→ **Task goal**:
What you return should match the data below exactly, with every entry reproduced.

→ **Record extracts**:
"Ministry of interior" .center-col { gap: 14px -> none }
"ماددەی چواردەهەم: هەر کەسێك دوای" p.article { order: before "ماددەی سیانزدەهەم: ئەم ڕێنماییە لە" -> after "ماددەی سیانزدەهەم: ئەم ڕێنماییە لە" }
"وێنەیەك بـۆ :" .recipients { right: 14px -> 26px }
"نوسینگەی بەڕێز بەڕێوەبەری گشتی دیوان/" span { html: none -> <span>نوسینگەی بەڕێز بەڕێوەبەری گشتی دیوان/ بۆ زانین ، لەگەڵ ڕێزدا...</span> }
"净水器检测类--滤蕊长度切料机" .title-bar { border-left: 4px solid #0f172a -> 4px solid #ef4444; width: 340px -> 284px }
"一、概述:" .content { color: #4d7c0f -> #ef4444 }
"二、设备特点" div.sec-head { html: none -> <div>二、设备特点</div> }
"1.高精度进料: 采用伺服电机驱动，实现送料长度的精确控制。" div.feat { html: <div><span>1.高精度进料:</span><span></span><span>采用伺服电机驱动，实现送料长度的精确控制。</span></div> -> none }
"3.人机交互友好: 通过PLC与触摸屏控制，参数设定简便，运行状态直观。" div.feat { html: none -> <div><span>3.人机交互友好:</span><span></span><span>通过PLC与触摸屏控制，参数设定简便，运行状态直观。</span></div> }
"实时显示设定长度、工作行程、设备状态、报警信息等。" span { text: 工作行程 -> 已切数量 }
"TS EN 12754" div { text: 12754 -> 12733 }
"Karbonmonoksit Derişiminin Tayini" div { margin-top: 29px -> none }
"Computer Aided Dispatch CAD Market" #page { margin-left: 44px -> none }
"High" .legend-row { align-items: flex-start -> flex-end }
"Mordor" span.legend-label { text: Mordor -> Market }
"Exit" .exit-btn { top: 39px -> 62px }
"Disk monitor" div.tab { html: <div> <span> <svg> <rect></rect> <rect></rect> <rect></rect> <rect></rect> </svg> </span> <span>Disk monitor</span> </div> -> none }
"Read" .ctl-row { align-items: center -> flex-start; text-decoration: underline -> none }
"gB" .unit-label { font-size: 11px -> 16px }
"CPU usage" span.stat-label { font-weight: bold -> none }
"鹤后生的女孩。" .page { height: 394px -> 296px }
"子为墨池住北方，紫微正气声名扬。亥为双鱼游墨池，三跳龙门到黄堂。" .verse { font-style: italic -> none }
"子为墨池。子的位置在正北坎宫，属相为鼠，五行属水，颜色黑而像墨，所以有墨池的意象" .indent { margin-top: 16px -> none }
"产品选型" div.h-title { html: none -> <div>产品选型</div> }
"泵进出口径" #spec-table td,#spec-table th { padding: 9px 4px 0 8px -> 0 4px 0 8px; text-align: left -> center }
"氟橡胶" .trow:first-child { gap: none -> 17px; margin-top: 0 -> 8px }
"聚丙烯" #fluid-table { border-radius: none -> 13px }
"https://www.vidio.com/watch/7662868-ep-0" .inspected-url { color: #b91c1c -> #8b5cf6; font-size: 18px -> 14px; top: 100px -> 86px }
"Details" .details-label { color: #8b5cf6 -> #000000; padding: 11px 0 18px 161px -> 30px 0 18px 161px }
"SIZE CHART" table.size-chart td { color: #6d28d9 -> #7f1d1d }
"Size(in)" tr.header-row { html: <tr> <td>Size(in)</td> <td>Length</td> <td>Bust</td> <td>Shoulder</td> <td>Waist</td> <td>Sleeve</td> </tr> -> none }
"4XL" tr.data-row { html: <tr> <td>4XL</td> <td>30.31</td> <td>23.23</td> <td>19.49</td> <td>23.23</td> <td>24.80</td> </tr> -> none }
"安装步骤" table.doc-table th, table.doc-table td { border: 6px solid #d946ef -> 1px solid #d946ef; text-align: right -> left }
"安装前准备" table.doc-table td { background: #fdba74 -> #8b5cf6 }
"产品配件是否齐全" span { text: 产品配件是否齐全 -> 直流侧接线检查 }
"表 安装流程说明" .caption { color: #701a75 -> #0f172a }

→ **Result of the exercise**:
"Ministry of interior" .center-col { gap: 14px -> none }
"ماددەی چواردەهەم: هەر کەسێك دوای" p.article { order: before "ماددەی سیانزدەهەم: ئەم ڕێنماییە لە" -> after "ماددەی سیانزدەهەم: ئەم ڕێنماییە لە" }
"وێنەیەك بـۆ :" .recipients { right: 14px -> 26px }
"نوسینگەی بەڕێز بەڕێوەبەری گشتی دیوان/" span { html: none -> <span>نوسینگەی بەڕێز بەڕێوەبەری گشتی دیوان/ بۆ زانین ، لەگەڵ ڕێزدا...</span> }
"净水器检测类--滤蕊长度切料机" .title-bar { border-left: 4px solid #0f172a -> 4px solid #ef4444; width: 340px -> 284px }
"一、概述:" .content { color: #4d7c0f -> #ef4444 }
"二、设备特点" div.sec-head { html: none -> <div>二、设备特点</div> }
"1.高精度进料: 采用伺服电机驱动，实现送料长度的精确控制。" div.feat { html: <div><span>1.高精度进料:</span><span></span><span>采用伺服电机驱动，实现送料长度的精确控制。</span></div> -> none }
"3.人机交互友好: 通过PLC与触摸屏控制，参数设定简便，运行状态直观。" div.feat { html: none -> <div><span>3.人机交互友好:</span><span></span><span>通过PLC与触摸屏控制，参数设定简便，运行状态直观。</span></div> }
"实时显示设定长度、工作行程、设备状态、报警信息等。" span { text: 工作行程 -> 已切数量 }
"TS EN 12754" div { text: 12754 -> 12733 }
"Karbonmonoksit Derişiminin Tayini" div { margin-top: 29px -> none }
"Computer Aided Dispatch CAD Market" #page { margin-left: 44px -> none }
"High" .legend-row { align-items: flex-start -> flex-end }
"Mordor" span.legend-label { text: Mordor -> Market }
"Exit" .exit-btn { top: 39px -> 62px }
"Disk monitor" div.tab { html: <div> <span> <svg> <rect></rect> <rect></rect> <rect></rect> <rect></rect> </svg> </span> <span>Disk monitor</span> </div> -> none }
"Read" .ctl-row { align-items: center -> flex-start; text-decoration: underline -> none }
"gB" .unit-label { font-size: 11px -> 16px }
"CPU usage" span.stat-label { font-weight: bold -> none }
"鹤后生的女孩。" .page { height: 394px -> 296px }
"子为墨池住北方，紫微正气声名扬。亥为双鱼游墨池，三跳龙门到黄堂。" .verse { font-style: italic -> none }
"子为墨池。子的位置在正北坎宫，属相为鼠，五行属水，颜色黑而像墨，所以有墨池的意象" .indent { margin-top: 16px -> none }
"产品选型" div.h-title { html: none -> <div>产品选型</div> }
"泵进出口径" #spec-table td,#spec-table th { padding: 9px 4px 0 8px -> 0 4px 0 8px; text-align: left -> center }
"氟橡胶" .trow:first-child { gap: none -> 17px; margin-top: 0 -> 8px }
"聚丙烯" #fluid-table { border-radius: none -> 13px }
"https://www.vidio.com/watch/7662868-ep-0" .inspected-url { color: #b91c1c -> #8b5cf6; font-size: 18px -> 14px; top: 100px -> 86px }
"Details" .details-label { color: #8b5cf6 -> #000000; padding: 11px 0 18px 161px -> 30px 0 18px 161px }
"SIZE CHART" table.size-chart td { color: #6d28d9 -> #7f1d1d }
"Size(in)" tr.header-row { html: <tr> <td>Size(in)</td> <td>Length</td> <td>Bust</td> <td>Shoulder</td> <td>Waist</td> <td>Sleeve</td> </tr> -> none }
"4XL" tr.data-row { html: <tr> <td>4XL</td> <td>30.31</td> <td>23.23</td> <td>19.49</td> <td>23.23</td> <td>24.80</td> </tr> -> none }
"安装步骤" table.doc-table th, table.doc-table td { border: 6px solid #d946ef -> 1px solid #d946ef; text-align: right -> left }
"安装前准备" table.doc-table td { background: #fdba74 -> #8b5cf6 }
"产品配件是否齐全" span { text: 产品配件是否齐全 -> 直流侧接线检查 }
"表 安装流程说明" .caption { color: #701a75 -> #0f172a }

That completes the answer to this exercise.